De reconventionele vordering van de vrouw wordt afgewezen, omdat de vrouw in conventie reeds de mogelijkheid wordt geboden om binnen zes weken na betekening van dit vonnis het aandeel van de man in de woning over te nemen. De vrouw heeft derhalve geen belang meer bij deze vordering. Voorts vordert de vrouw een vaststelling van de hoogte van de overbedelingsvordering. Deze vordering is declaratoir van aard en kan in kort geding niet worden toegewezen. Nog los daarvan kan de overbedelingsvordering pas worden vastgesteld als de taxatiewaarde van de woning bekend is. Verder gaat de voorzieningenrechter ervan uit dat partijen op grond van de beschikking van het gerechtshof nog het een en ander met elkaar te verrekenen hebben en dat dit bij overname van het aandeel dan wel bij verkoop van de woning wordt gedaan. De twee verrekeningsvorderingen van de vrouw bedragen op grond van de beschikking van het gerechtshof € 8.500,- plus € 323,- per maand met ingang van 29 juli 2020 tot het einde van het leasecontract.
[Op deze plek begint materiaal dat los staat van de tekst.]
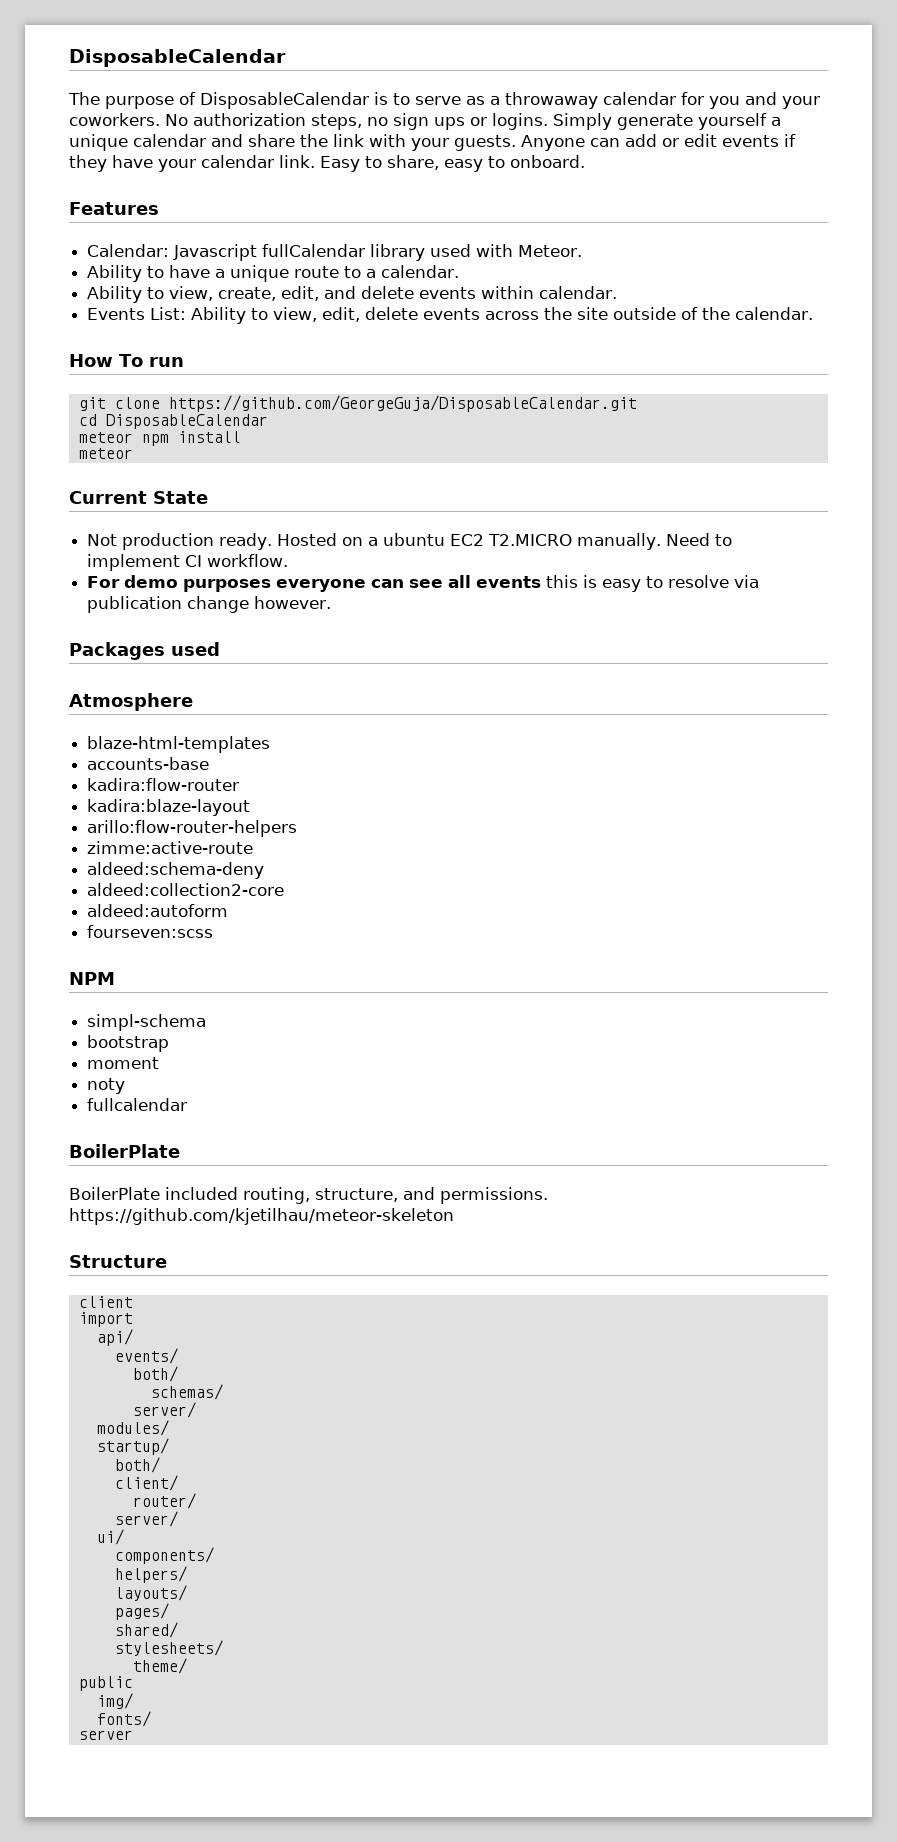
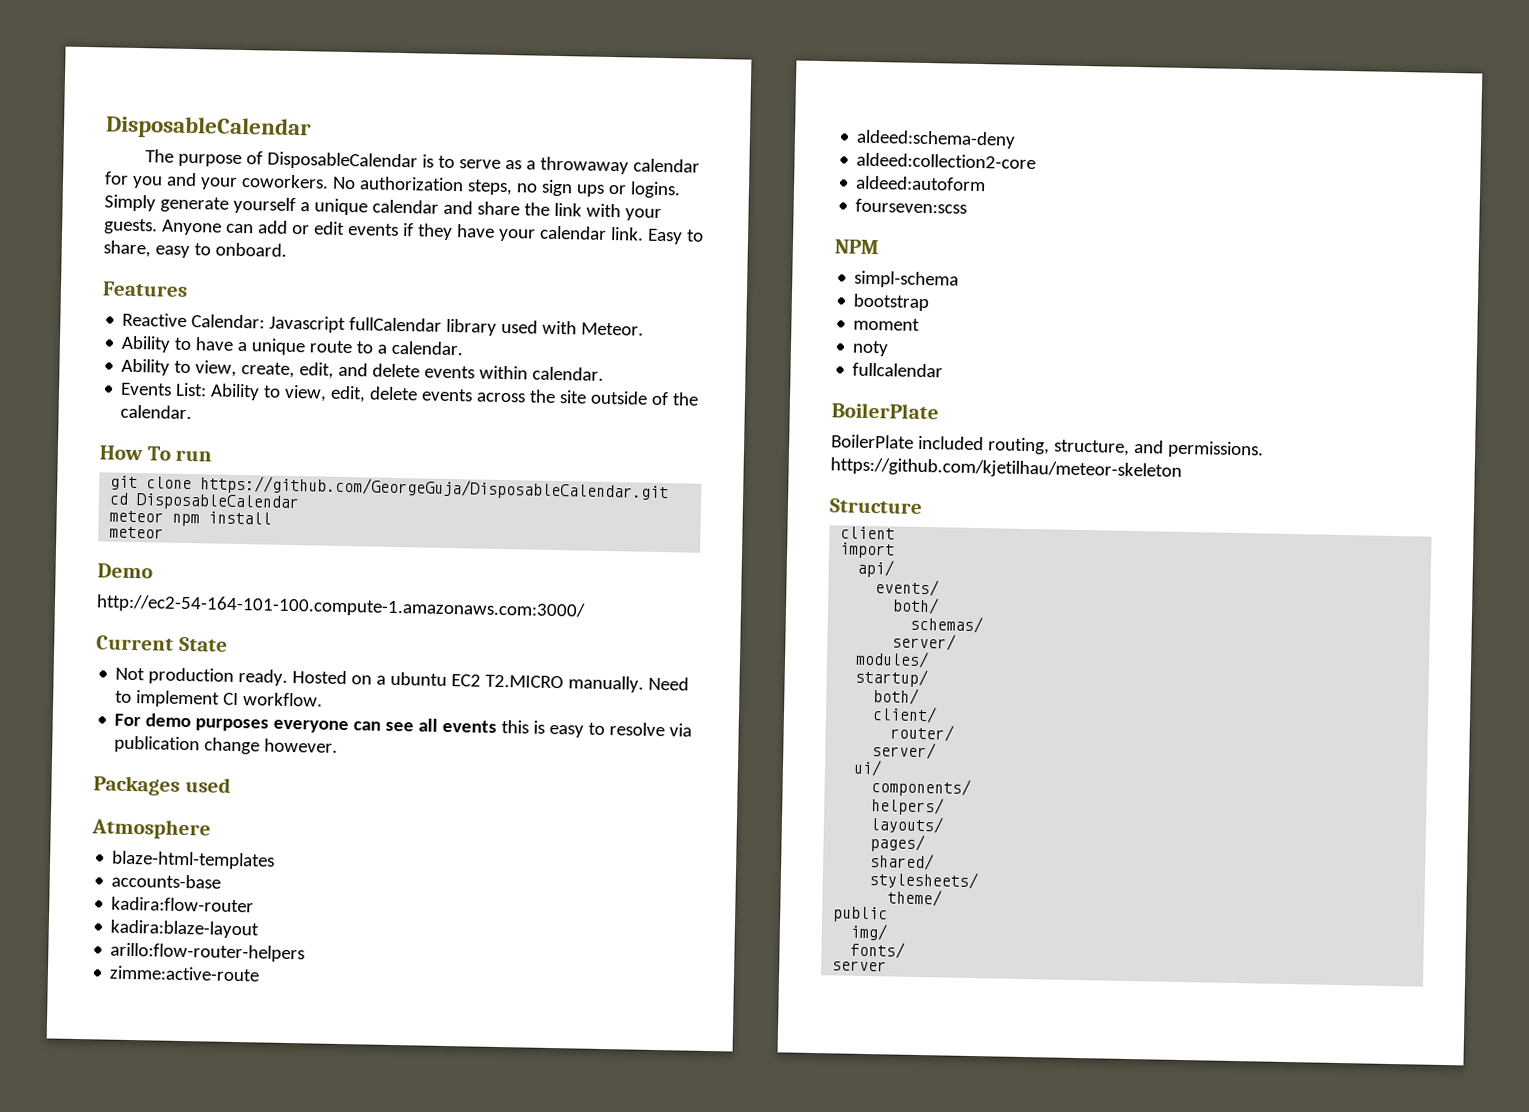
- Calendar: Javascript fullCalendar library used with Meteor.
+ Reactive Calendar: Javascript fullCalendar library used with Meteor.
+ Demo
+ http://ec2-54-164-101-100.compute-1.amazonaws.com:3000/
Dit is iets langer dan twee jaar en niet de door de vrouw gevorderde drie jaar, zoals de man terecht aanvoert.
Proceskosten
5.10.
Omdat het in deze procedure gaat om voormalig echtelieden worden de
proceskosten zowel in conventie als in reconventie gecompenseerd. Dit betekent dat ieder van de partijen de eigen kosten draagt.

6..De beslissing

De voorzieningenrechter
in conventie
6.1.
machtigt de man, indien de vrouw niet binnen zes weken na betekening van het vonnis het aandeel van de man in de woning aan de [adres01] te ( [postcode01] ) [plaats01] heeft overgenomen, uitgaande van een maximaal getaxeerde waarde van € 650.000,-, om, mede namens de vrouw, aan makelaar [naam01] , gevestigd aan de [adres02] te ( [postcode02] ) [plaats02] , opdracht te verlenen tot bemiddeling bij de verkoop van de woning, of indien deze makelaar niet bereid is de opdracht aan te nemen, een andere door de man aan te wijzen makelaar, waarbij de verkoopaanpak en de vraag- en laatprijs door de betreffende makelaar (bij wijze van bindend advies) zal worden bepaald;
6.2.
machtigt de man, indien de vrouw zijn aandeel in de woning niet overeenkomstig het bepaalde in 6.1 heeft overgenomen, om de woning te verkopen en te leveren, zodat de man zelfstandig de noodzakelijke rechtshandelingen kan verrichten om de overdracht te bewerkstelligen,
6.3.
veroordeelt de vrouw, indien zij het aandeel van de man in de woning niet overeenkomstig het bepaalde in 6.1 heeft overgenomen, om aan de makelaar en/of (een) geïnteresseerde koper(s) in het kader van de verkoop van de woning direct na de totstandkoming van de verkoopopdracht vrijelijk toegang te verlenen tot de woning,
6.4.
veroordeelt de vrouw, indien zij het aandeel van de man in de woning niet overeenkomstig het bepaalde in 6.1 heeft overgenomen, om de woning uiterlijk één week voor de levering met al degenen en al hetgeen dat zich daarin of daarop bevinden respectievelijk bevindt, volledig en in lege staat te verlaten en te ontruimen met afgifte van de sleutels aan de makelaar;
6.5.
veroordeelt de vrouw om aan de man een dwangsom te betalen van € 500,- voor iedere dag dat zij niet aan de in 6.3 uitgesproken veroordeling voldoet, tot een maximum van € 25.000,- is bereikt,
6.6.
verklaart dit vonnis in conventie tot zover uitvoerbaar bij voorraad,
6.7.
compenseert de kosten van deze procedure tussen partijen, in die zin dat iedere partij de eigen kosten draagt,
6.8.
wijst het meer of anders gevorderde af,
in reconventie
6.9.
wijst de vorderingen af,
6.10.
compenseert de kosten van deze procedure tussen partijen, in die zin dat iedere partij de eigen kosten draagt.
Dit vonnis is gewezen door mr. P. de Bruin en in het openbaar uitgesproken op 12 september 2022.